Information provided START
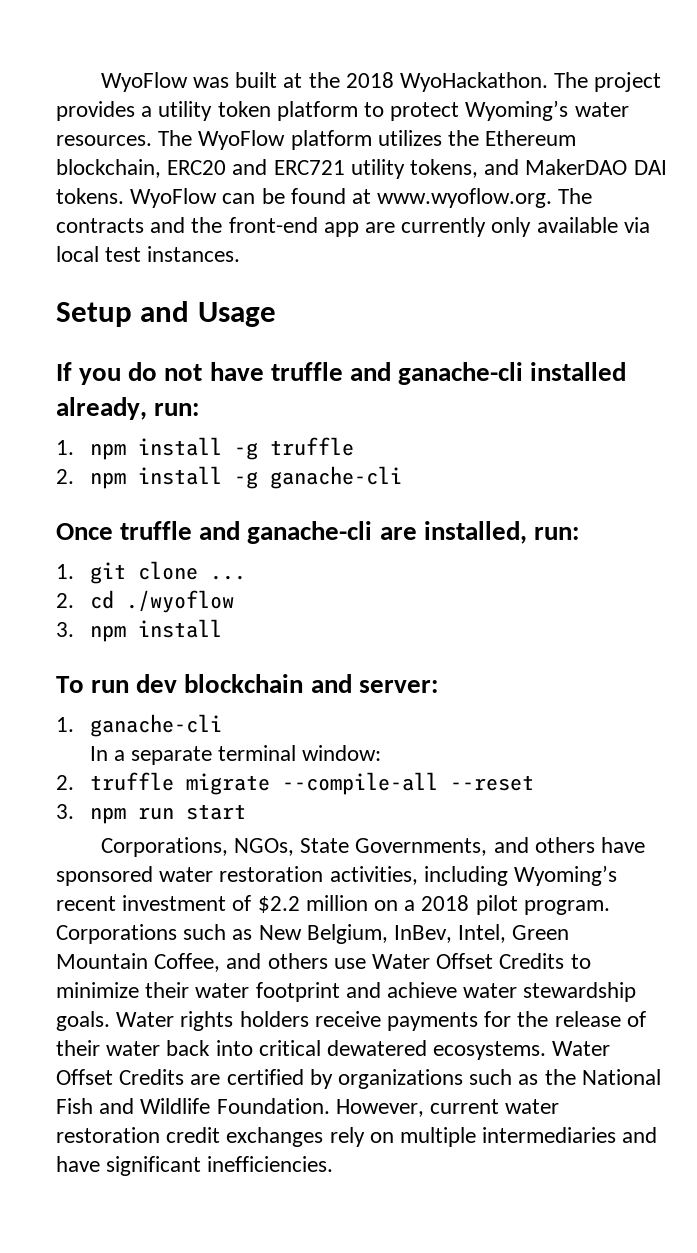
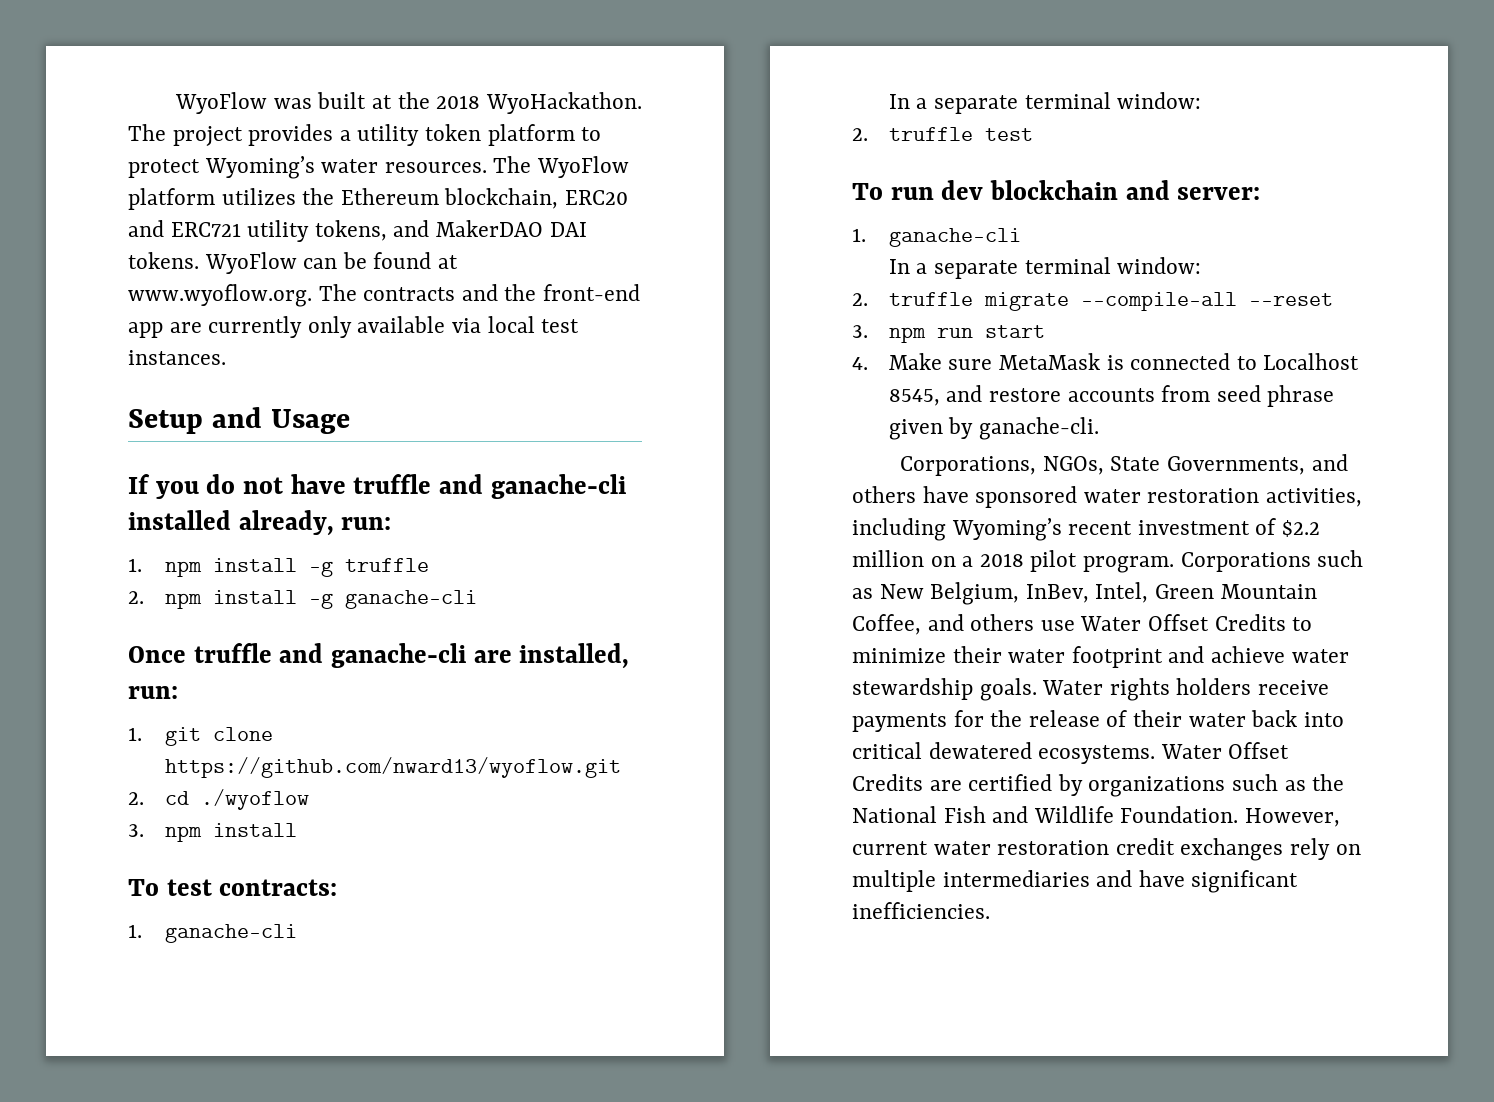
- 1. git clone ...
+ 1. git clone https://github.com/nward13/wyoflow.git
+ To test contracts:
+ 1. ganache-cli
+ In a separate terminal window:
+ 2. truffle test
+ 4. Make sure MetaMask is connected to Localhost 8545, and restore accounts from seed phrase given by ganache-cli.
Information provided END
### Directions
Where a line of the records includes "ganache", copy it.

### Task output
+ 1. ganache-cli
+ 4. Make sure MetaMask is connected to Localhost 8545, and restore accounts from seed phrase given by ganache-cli.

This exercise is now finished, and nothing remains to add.